Lysosomal Storage Diseases
The Lysosomal Storage Diseases subtheme investigates target areas that are important for the pharmaceutical and biotechnology industries. Lysosomal storage diseases are inherited metabolic diseases, generally caused by the loss of function of a single enzyme. Unlike most human diseases, which have complex etiologies, the underlying defect in lysosomal storage diseases is generally well characterized.
Thus, they represent ideal systems for clinical investigation, as the molecular basis at the heart of the disease is known. Because they are caused by single genetic defects, lysosomal storage diseases have been the subject of intense clinical interest.

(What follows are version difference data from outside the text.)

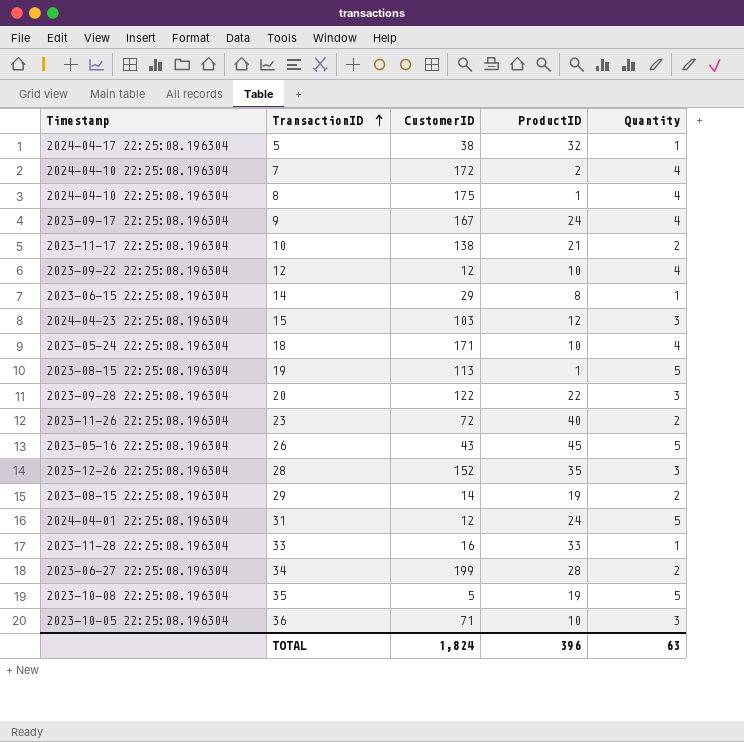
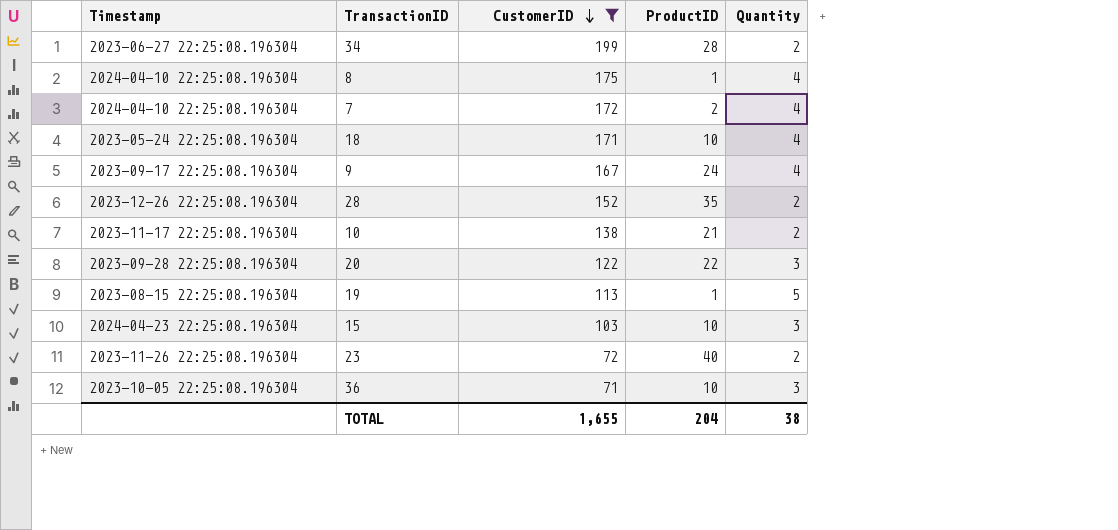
filter: none -> CustomerID >= 71
row order: TransactionID ascending -> CustomerID descending
28 | Quantity: 3 -> 2
15 | ProductID: 12 -> 10
TOTAL | CustomerID: 1,824 -> 1,655
TOTAL | ProductID: 396 -> 204
TOTAL | Quantity: 63 -> 38

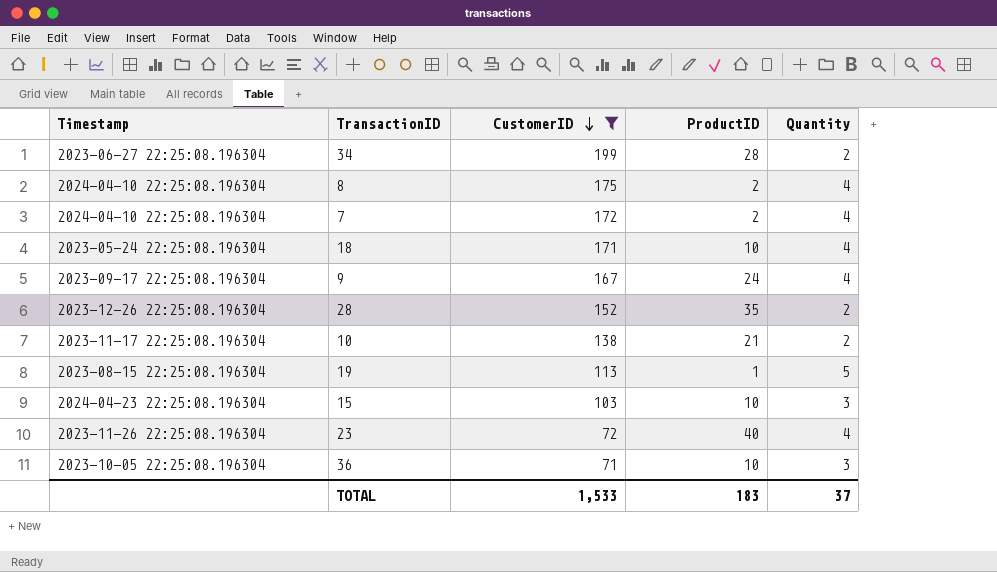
row 20: 2023-09-28 22:25:08.196304 | 122 | 22 | 3 -> none
8 | ProductID: 1 -> 2
23 | Quantity: 2 -> 4
TOTAL | CustomerID: 1,655 -> 1,533
TOTAL | ProductID: 204 -> 183
TOTAL | Quantity: 38 -> 37

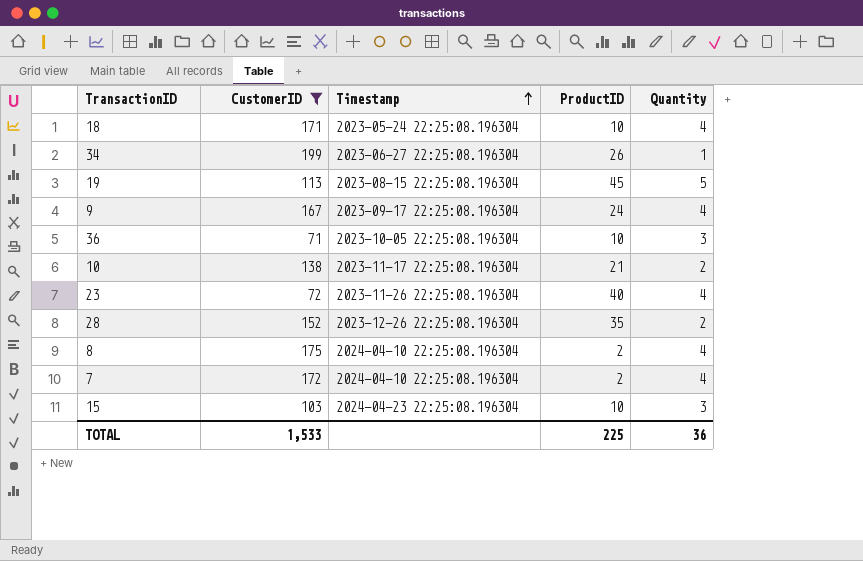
row order: CustomerID descending -> Timestamp ascending
column Timestamp | position: 1 -> 3
34 | ProductID: 28 -> 26
34 | Quantity: 2 -> 1
19 | ProductID: 1 -> 45
TOTAL | ProductID: 183 -> 225
TOTAL | Quantity: 37 -> 36

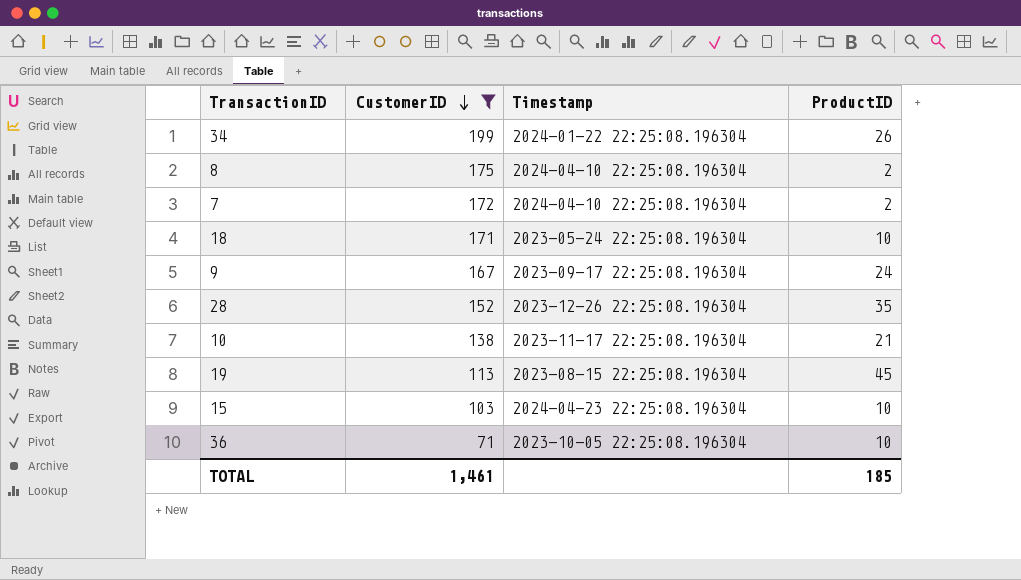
row order: Timestamp ascending -> CustomerID descending
column Quantity | position: 5 -> none
row 23: 72 | 2023-11-26 22:25:08.196304 | 40 | 4 -> none
34 | Timestamp: 2023-06-27 22:25:08.196304 -> 2024-01-22 22:25:08.196304
TOTAL | CustomerID: 1,533 -> 1,461
TOTAL | ProductID: 225 -> 185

Several therapeutic approaches are used in the clinic to treat lysosomal storage diseases, some approved by the FDA and others in clinical trials.
The lysosomal storage disease subgroup focuses on understanding the molecular basis of lysosomal storage diseases and on identifying potential new treatment avenues for these diseases. The Garman lab uses a variety of structural biology tools (including X-ray crystallography) to study lysosomal storage diseases. In addition to determining the structures of proteins used in enzyme replacement therapy clinical trials, the lab is also interested in small-molecule stabilization of lysosomal enzymes in pharmacological chaperoning (see figure).
The Kaltashov lab uses mass-spectrometry to monitor the stability of biologics, including those used in enzyme replacement therapy for lysosomal storage diseases.